High switching costs do not create media monopolies

We have explained before, how walled garden approaches are being replaced by strategies of community building that rely on switching costs.

In a post I had overlooked so far, Scott Karp of Publishing 2.0 makes an important observation about the power dynamics around switching costs. Concerning the Facebook ‘Beacon debacle’, he argues that what happened is that the company thought it had a monopoly, but it hasn’t. Switching costs do not a monopoly make, because users can indeed leave. Switching is therefore the equivalent of forking in peer production projects, it is a crucial part of the checks and balance system.

An excerpt from Scott’s observations:

“The problem is that Facebook isn’t really a monopoly medium — it just has high switching costs, i.e. it’s a pain to get all of your friends to switch to another social network. But you CAN do it. In traditional media, natural monopolies like the local newspaper meant there simply were no other options.
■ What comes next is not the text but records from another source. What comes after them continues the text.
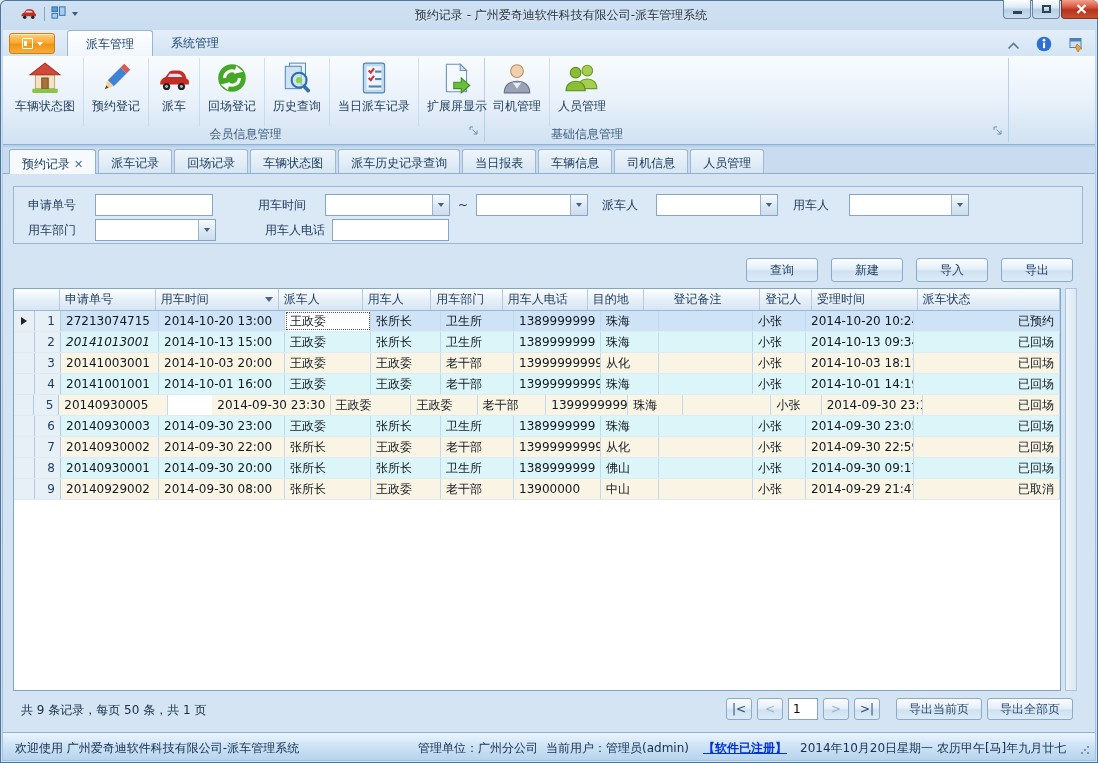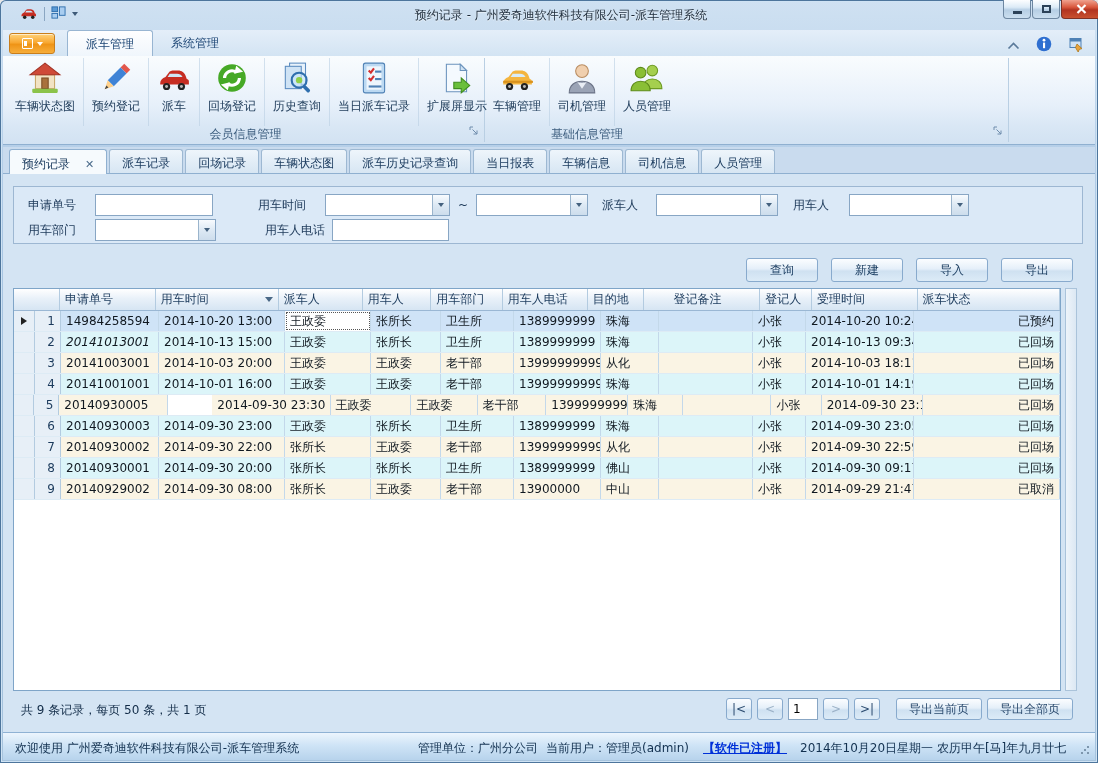--- a/index.html
+++ b/index.html
@@ -285,20 +285,6 @@
           <div class="rbtn">
             <span class="ric">
                 <svg width="34" height="34" viewBox="0 0 32 32">
-                  <path d="M3 21c0-3 2-5 5-6l3-4c1-1.5 3-2 5-2h4c3 0 6 2 7 5l1 3c1 0 2 1 2 2v3H3z" fill="#f4b53f"></path>
-                  <path d="M12 12h7c2 0 4 1 5 3H10z" fill="#d8ecf8"></path>
-                  <rect x="3" y="18.6" width="28" height="2" fill="#d9921e"></rect>
-                  <circle cx="9" cy="24" r="3.4" fill="#222"></circle>
-                  <circle cx="23" cy="24" r="3.4" fill="#222"></circle>
-                  <circle cx="9" cy="24" r="1.4" fill="#bbb"></circle>
-                  <circle cx="23" cy="24" r="1.4" fill="#bbb"></circle>
-                </svg>
-              </span>
-            <span class="rlb">车辆管理</span>
-          </div>
-          <div class="rbtn">
-            <span class="ric">
-                <svg width="34" height="34" viewBox="0 0 32 32">
                   <circle cx="16" cy="9.5" r="6" fill="#f0cfae" stroke="#b98d62"></circle>
                   <path d="M4 30c0-7 5-11 12-11s12 4 12 11z" fill="#9aa3b5" stroke="#6b7386"></path>
                   <path d="M11.5 19.5c1.6 1.5 7.4 1.5 9 0L16 26z" fill="#e8edf4"></path>

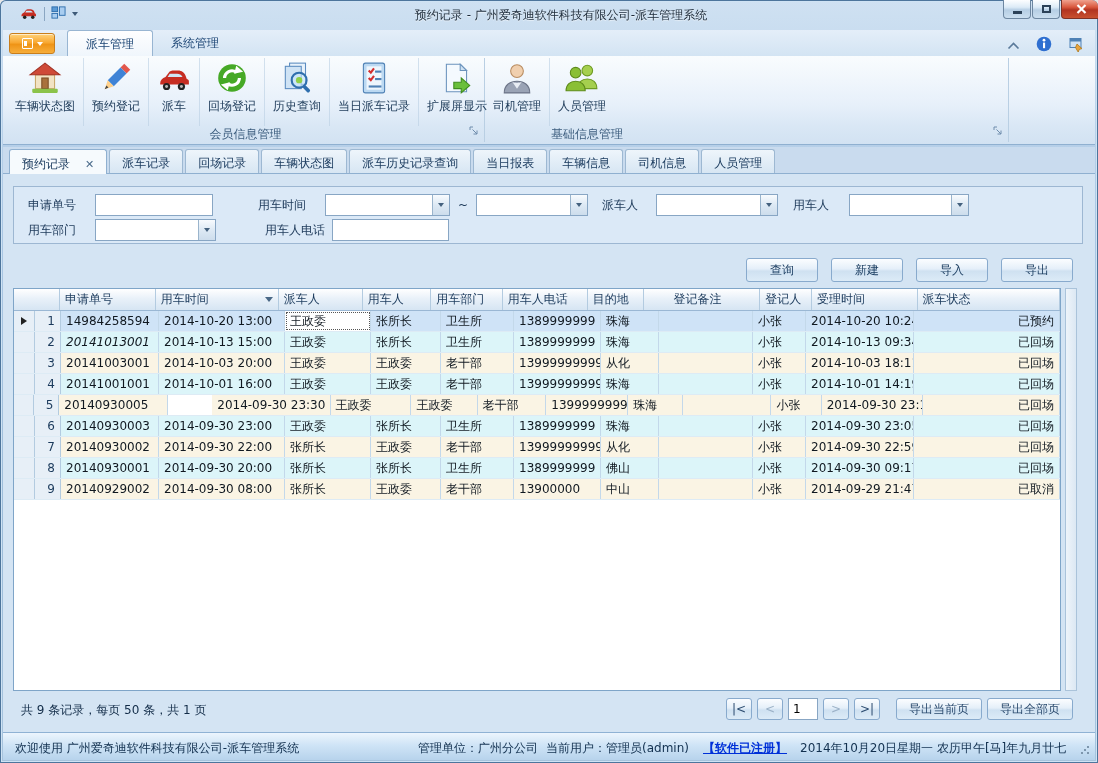--- a/index.html
+++ b/index.html
@@ -54,7 +54,7 @@
   
   .doctabs{ position:absolute; left:0; right:0; top:117px; height:27px; background:#c9dbee; display:flex; align-items:flex-end; padding-left:6px; border-bottom:1px solid #8fb0d0; }
   .doctab{ height:24px; padding:4px 12px 0; margin-right:2px; border:1px solid #9db8d2; border-bottom:none; border-radius:3px 3px 0 0;
-    background:linear-gradient(#eef5fb,#d7e6f3); color:#1d3d60; display:flex; gap:15px; align-items:center; white-space:nowrap; }
+    background:linear-gradient(#eef5fb,#d7e6f3); color:#1d3d60; display:flex; gap:4px; align-items:center; white-space:nowrap; }
   .doctab.active{ background:#f6fafd; height:25px; margin-bottom:-1px; border-color:#8fb0d0; }
   .tabclose{ color:#4a6a8a; font-size:11px; line-height:11px; }
 

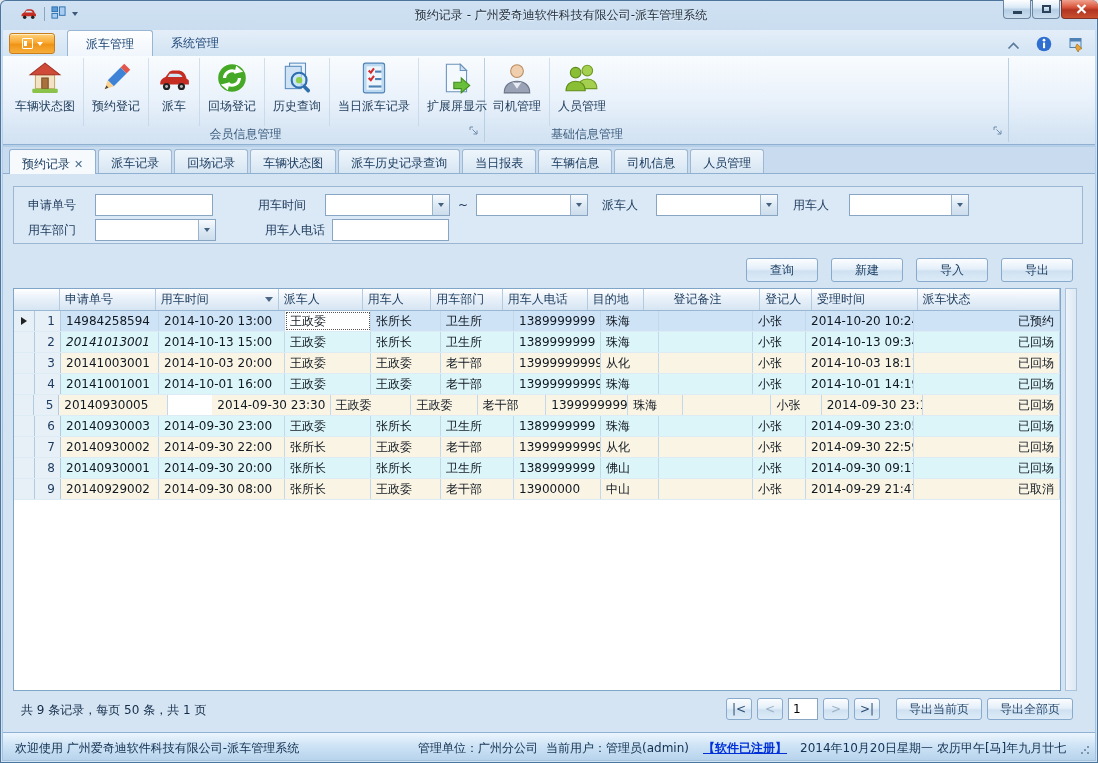--- a/index.html
+++ b/index.html
@@ -434,7 +434,7 @@
               <span class="rowarrow"></span>
             </div>
             <div class="gc num" style="width: 26px;">1</div>
-            <div class="gc gc-d" style="width: 98px;">14984258594</div>
+            <div class="gc gc-d" style="width: 98px;">27213074715</div>
             <div class="gc gc-d" style="width: 126px;">2014-10-20 13:00</div>
             <div class="gc gc-d cell-focus" style="width: 86px;">王政委</div>
             <div class="gc gc-d" style="width: 70px;">张所长</div>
But on the web, there are always other options. Google search isn’t really a natural monopoly either — Google has just managed to maintain the user perception that it’s better.

High switching costs and high brand equity are not the same as natural monopolies.

But Facebook acted as if it had a real monopoly — it treated its users, to user Umair’s term, like “brainless meat for the grinder” — kind of like TV networks did when they force fed us 3-4 for minutes of mind-numbing commercials.

Facebook figured that users would have no choice but to accept Beacon — but they forgot that high switching costs are not a monopoly. And when the backlash started, they came crashing back to reality.

They realized that if their users caught wind of all the negative media coverage about privacy violations, and started to look carefully at what Beacon was actually doing, they might get so annoyed that….they might actually leave.

Sure you could change TV channels, but those annoying commercials would crop up again soon enough. You were stuck in the land of 30-second-spot monetized content.

But not so with social networks — there are hundreds of online social networks that aren’t being driven to extremes by the pressure of a $15 billion valuation, who won’t (at least not yet) try to monetize your every action without your permission.”

1 Comment High switching costs do not create media monopolies

  1. AvatarPaul B. Hartzog

    I disagree that “on the web, there are always other options.”

    While there are sometimes other options, in many cases all of the options are equally bad (or at least deficient in similar ways). There can be many reasons for this, high costs of maintaining a large popular website (like flickr), etc.

    What is significant though, is that online there are lower barriers-to-entry than in the old brick and mortar mode, which means that even if there is no other option at present, sufficient dissatisfaction will cause some group of developers to provide one if they see a need. In other words, just because you don’t see a competitor to your service at present, does not mean that one won’t appear overnight. The upshot of this is the omnipresence of a “virtual competitor.”

    The lesson: don’t compel your users to create a better alternative.